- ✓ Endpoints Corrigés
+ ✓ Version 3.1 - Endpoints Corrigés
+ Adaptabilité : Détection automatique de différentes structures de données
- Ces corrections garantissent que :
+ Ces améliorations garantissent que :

-*-*-

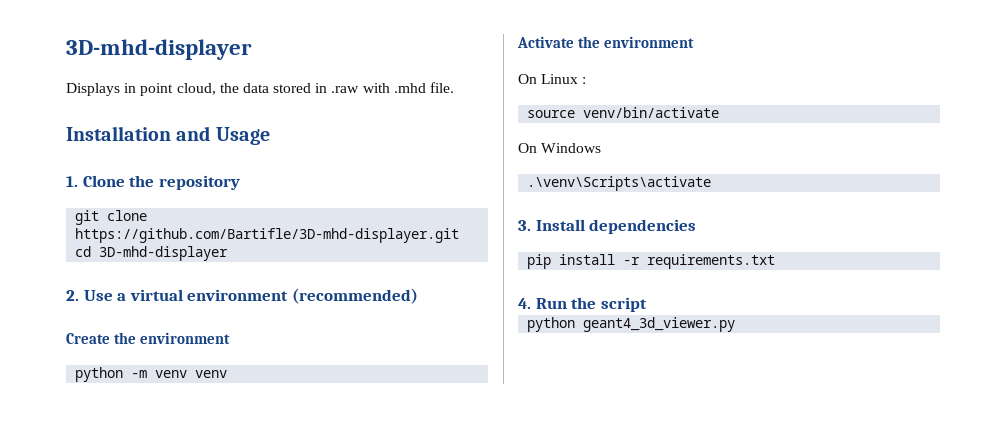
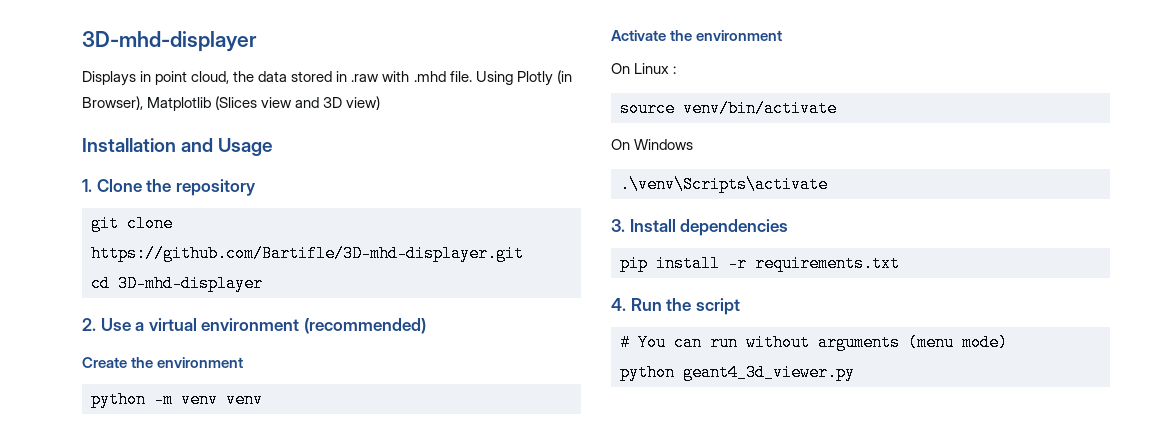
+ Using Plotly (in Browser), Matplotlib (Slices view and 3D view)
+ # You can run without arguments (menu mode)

-*-*-

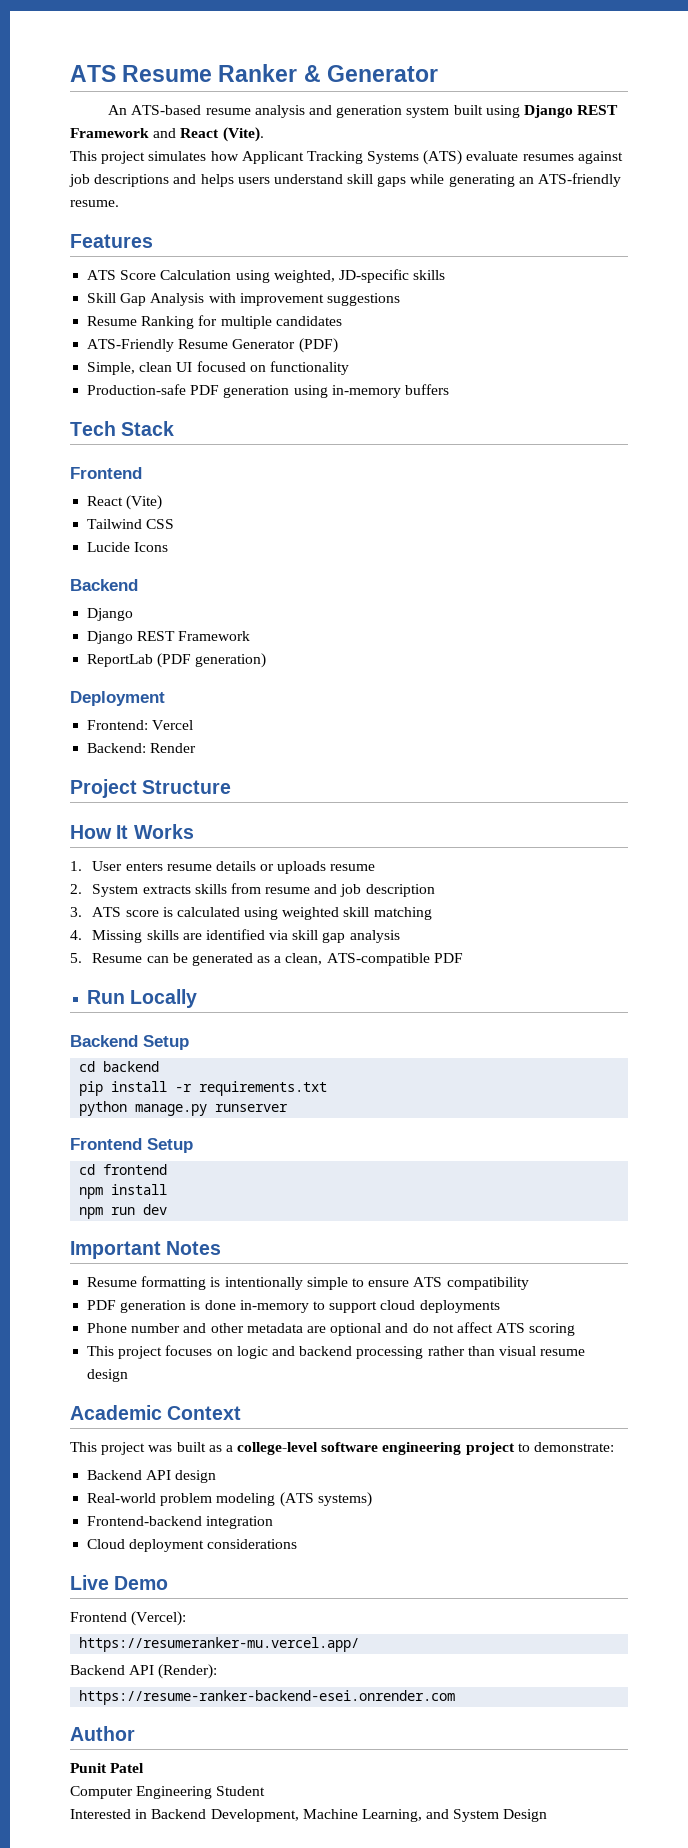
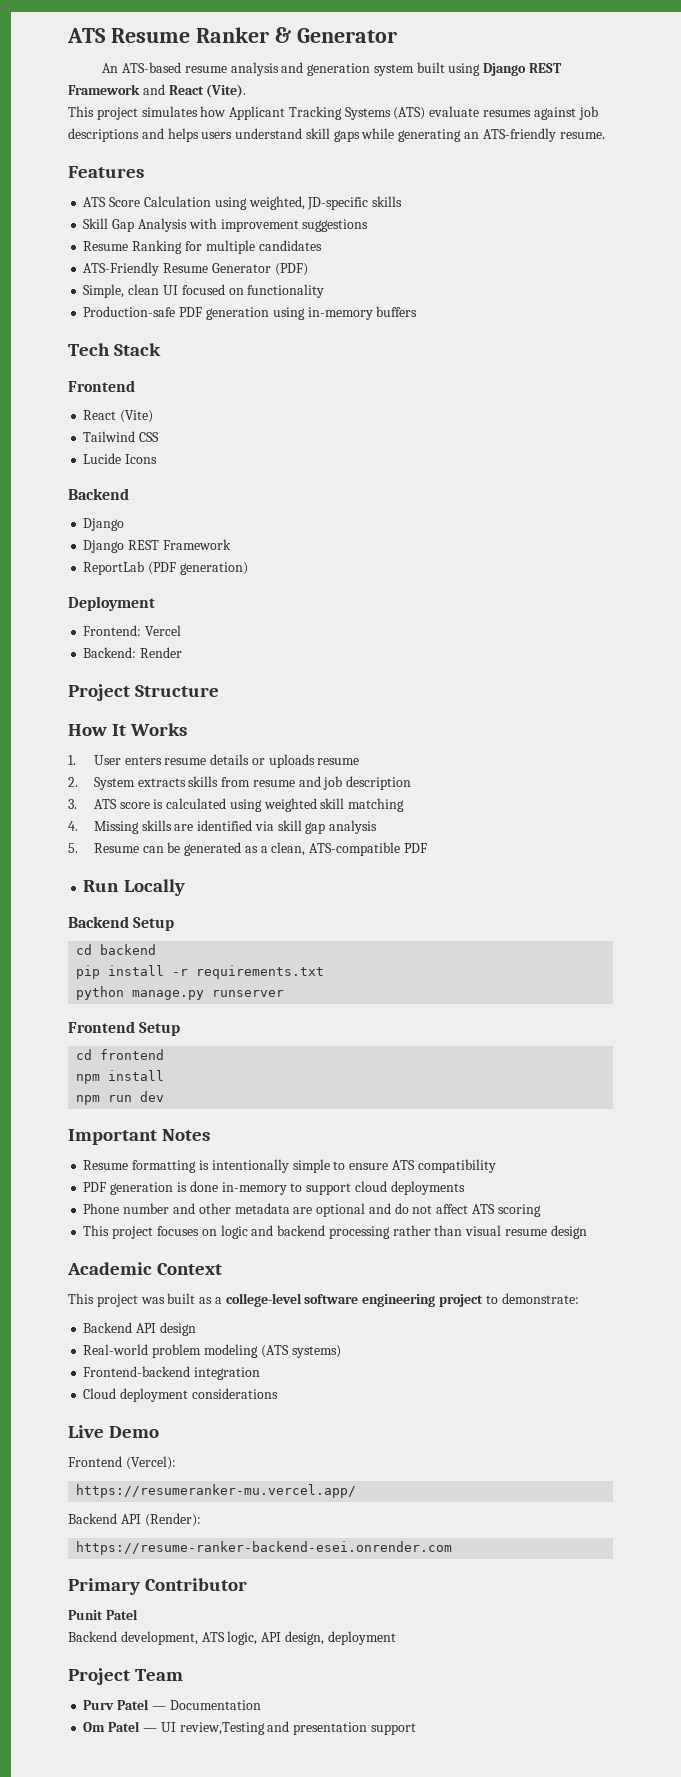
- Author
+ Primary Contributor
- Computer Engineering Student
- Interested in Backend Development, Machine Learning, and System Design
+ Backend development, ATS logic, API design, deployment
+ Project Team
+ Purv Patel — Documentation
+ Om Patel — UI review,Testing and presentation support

-*-*-

-- What the task requires --
Would you show every line in the data above that contains the string "Backend"?

-- Reply to the exercise --
- Interested in Backend Development, Machine Learning, and System Design
+ Backend development, ATS logic, API design, deployment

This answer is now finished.